(Goal of the exercise) Retype the line with "Liberation Serif, serif;" in it, then each line after it to the end of the data, word for word.

____ Extracted material

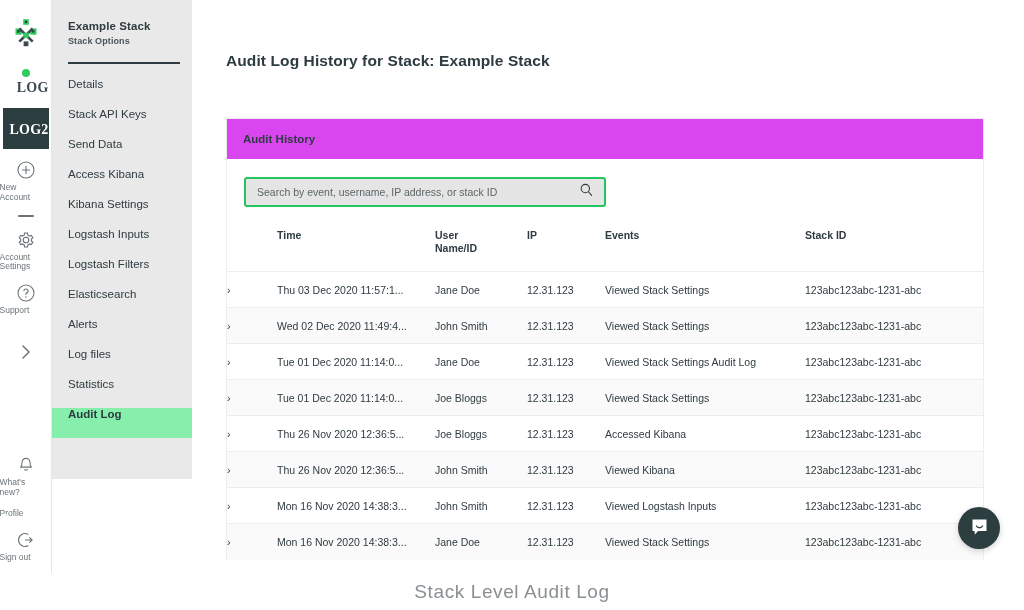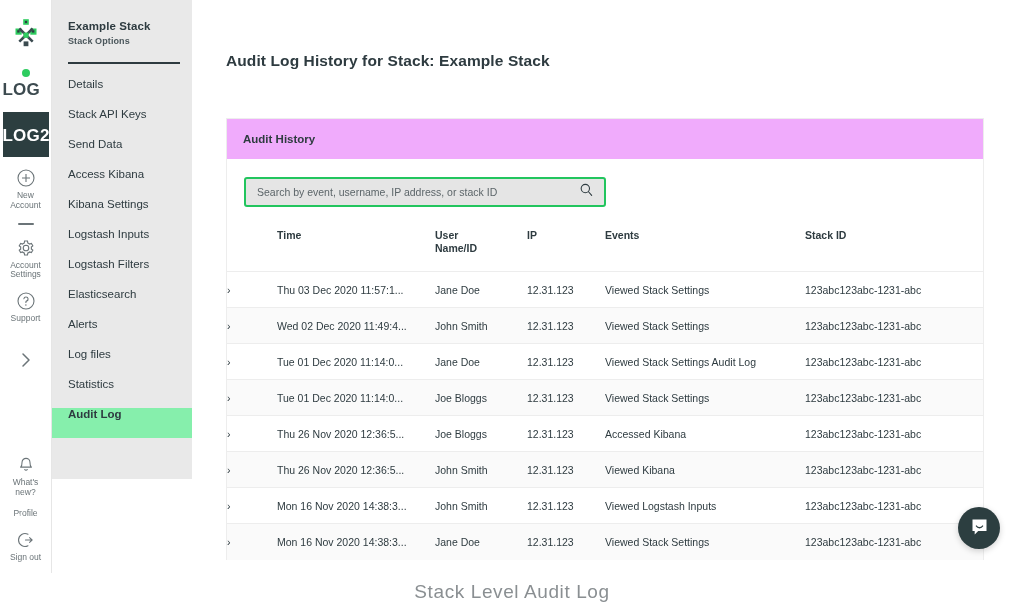--- a/index.html
+++ b/index.html
@@ -37,48 +37,48 @@
     margin-top: 16px;
     width: 38px;
     height: 38px;
     position: relative;
   }
   .brand-logo svg { display: block; }
 
   .stack-chip {
     width: 46px;
     margin-top: 10px;
-    text-align: left;
+    text-align: right;
     padding: 5px 0 6px 0;
-    font-size: 17px;
+    font-size: 14px;
     font-weight: 700;
     letter-spacing: 0.2px;
     color: #3c4a4f;
     position: relative;
     cursor: pointer;
+    font-family: Liberation Serif, serif;
   }
   .stack-chip .dot {
     display: block;
     width: 8px; height: 8px;
     border-radius: 50%;
     background: #2ecc5f;
     margin: 0 auto 3px auto;
   }
   .stack-chip.active {
     background: #2c3e40;
     color: #ffffff;
     padding-top: 14px;
     padding-bottom: 11px;
     margin-top: 6px;
   }
 
   .rail-item {
     width: 52px;
     margin-top: 12px;
-    text-align: center;
     color: #6b7478;
     font-size: 8.5px;
     line-height: 1.15;
     cursor: pointer;
   }
   .rail-item .glyph {
     display: block;
     margin: 0 auto 2px auto;
     height: 20px;
   }
@@ -187,21 +187,21 @@
     position: absolute;
     left: 34px; top: 118px;
     width: 758px;
     background: #ffffff;
     border: 1px solid #ededed;
     border-bottom: none;
   }
 
   .card-head {
     height: 40px;
-    background: #f0abfc;
+    background: #d946ef;
     display: flex;
     align-items: center;
     padding-left: 16px;
     font-size: 11.5px;
     font-weight: 700;
     color: #2e3b40;
   }
 
   .search-wrap { padding: 18px 0 16px 17px; }
   .search-box {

________

(Your response)
+    font-family: Liberation Serif, serif;
   }
   .stack-chip .dot {
     display: block;
     width: 8px; height: 8px;
     border-radius: 50%;
     background: #2ecc5f;
     margin: 0 auto 3px auto;
   }
   .stack-chip.active {
     background: #2c3e40;
     color: #ffffff;
     padding-top: 14px;
     padding-bottom: 11px;
     margin-top: 6px;
   }
 
   .rail-item {
     width: 52px;
     margin-top: 12px;
-    text-align: center;
     color: #6b7478;
     font-size: 8.5px;
     line-height: 1.15;
     cursor: pointer;
   }
   .rail-item .glyph {
     display: block;
     margin: 0 auto 2px auto;
     height: 20px;
   }
@@ -187,21 +187,21 @@
     position: absolute;
     left: 34px; top: 118px;
     width: 758px;
     background: #ffffff;
     border: 1px solid #ededed;
     border-bottom: none;
   }
 
   .card-head {
     height: 40px;
-    background: #f0abfc;
+    background: #d946ef;
     display: flex;
     align-items: center;
     padding-left: 16px;
     font-size: 11.5px;
     font-weight: 700;
     color: #2e3b40;
   }
 
   .search-wrap { padding: 18px 0 16px 17px; }
   .search-box {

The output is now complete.